Vou começar narrando três eventos, para melhor poder explicar o “luto” e, neste, o papel da “negação”.
Dois dias depois de ter feito um violento discurso contra a ordem institucional, o presidente Bolsonaro assinou uma “nota oficial” frontalmente oposta à sua fala e passou a defender os demais poderes da República.
A mudança radical de atitude do presidente gerou apaixonadas declarações de seguidores seus, incapazes de compreender e, menos ainda, de aceitar que aquele recuo fosse “real”.
Certa noite, um jovem estudante de engenharia, de forte compleição física, procurou-me no Dojô pedindo uma “aula experimental” de Aikido (segundo ele, a única arte marcial que não tivera oportunidade de treinar e, conforme transcorresse, se matricularia). Permiti sua entrada e fiz com ele algumas das práticas de projeção de energia (“Zagi Kokyu”): ajoelhados de frente um para o outro, ele segurava-me pelos dois pulsos e empurrava o mais fortemente que podia para derrubar-me; mas, invariavelmente, era ele que caía. Invertemos: eu o segurei pelos dois pulsos... e, de novo, foi ele que caiu.

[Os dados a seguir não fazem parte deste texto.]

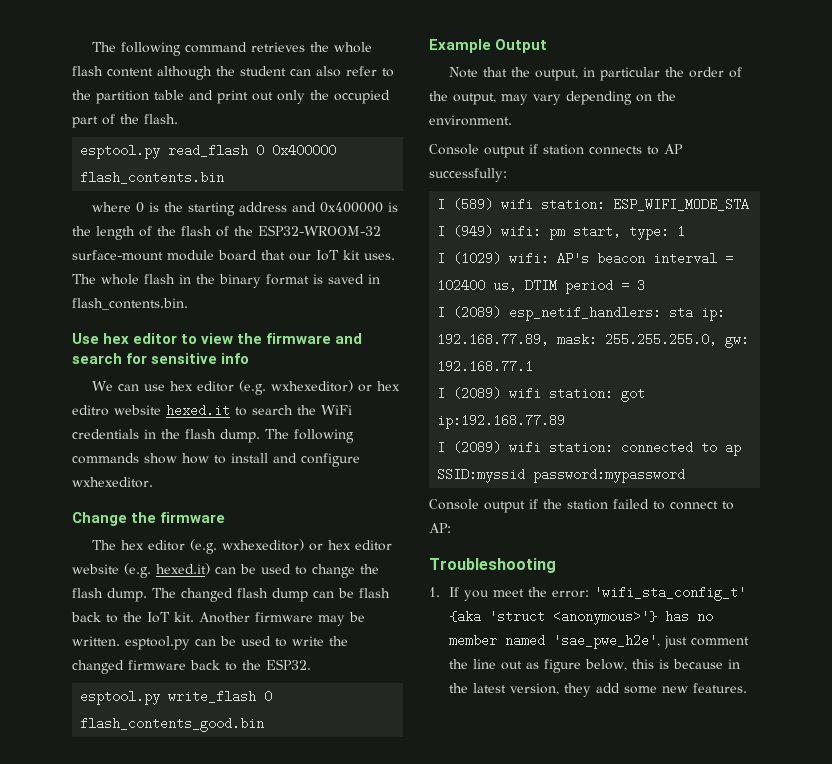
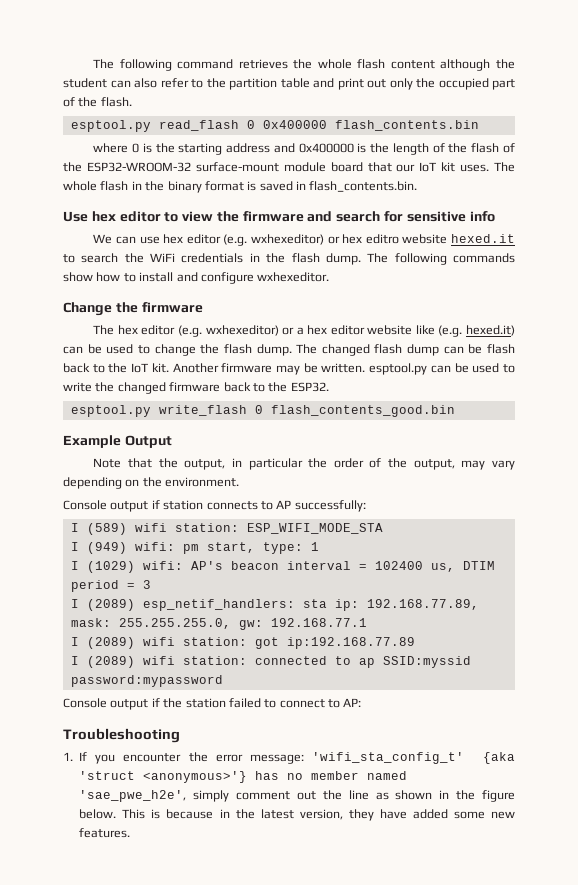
- The hex editor (e.g. wxhexeditor) or hex editor website (e.g. hexed.it) can be used to change the flash dump.
+ The hex editor (e.g. wxhexeditor) or a hex editor website like (e.g. hexed.it) can be used to change the flash dump.
- 1. If you meet the error: 'wifi_sta_config_t' {aka 'struct <anonymous>'} has no member named 'sae_pwe_h2e', just comment the line out as figure below, this is because in the latest version, they add some new features.
+ 1. If you encounter the error message: 'wifi_sta_config_t' {aka 'struct <anonymous>'} has no member named 'sae_pwe_h2e', simply comment out the line as shown in the figure below. This is because in the latest version, they have added some new features.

Ao término ele disse: “_ Vi que aconteceu, mas sei que é impossível isso acontecer”. E não se matriculou.
Acredito na possibilidade de ser verdadeira uma narrativa, segundo a qual, em 1492, índios americanos não podiam enxergar a aproximação dos navios espanhóis comandados pelo italiano Cristóvão Colombo, uma vez que navios não se assemelhavam a qualquer dos registros existentes em suas mentes; logo, “não poderiam existir”!
É que o “ser” existe, mas é reconstruído em nossas mentes segundo leis subjetivas. Ao processo mental de construir (ou de reconstruir) internamente a coisa existente denominamos Representação.
Por este raciocínio, podemos inferir que toda existência seja o produto da Representação.
Geralmente a ideia do luto está associada à morte de uma pessoa amada. Mas, o luto pode referir-se a qualquer perda significativa capaz de gerar um “vazio”: a despedida de um emprego, o engavetamento de um projeto, uma traição conjugal, religiosa, ou política e assim por diante.
O luto é, então, o processo necessário para preenchimento do vazio gerado pela perda.
Sob perspectiva psicobiológica, em situações suficientemente estressantes para gerar um sofrimento insuportável, nossas mentes nos fazem “adiar a aceitação da realidade”, percorrendo os cinco passos de um “caminho” mental: negação, revolta, negociação, depressão, e aceitação. O caminho se inicia pela negação, que consiste numa recusa (que vem das profundezas do inconsciente) de reconhecer a realidade “objetiva” de uma ocorrência:
“_Isso não pode estar acontecendo” (diz alguém ante a perda);
“_ Só bebo socialmente” (diz o adicto do alcoolismo).
Quando a pessoa em estado de sofrimento mental se sente com dificuldade para avançar de um trecho a outro nesse caminho deve procurar ajuda profissional numa das diversas formas de psicoterapias.
A atenção _ percepção consciente de estímulos (originados pelos pensamentos ou pelos sentidos) que são dirigidos ao nosso encéfalo e geram representações mentais através de alguma forma de processamento “preferencial” _ tem o papel fundamental de selecionar quais são as informações que devem ser atendidas por nossas mentes, para que possamos levar uma vida equilibrada.
Assim, para não ter de lidar com a realidade “objetiva”, a mente reprime o pensamento estressante, desvia a atenção (até que a pessoa possa “enxergar” o que ora apenas vê) e se agarra a uma ilusão.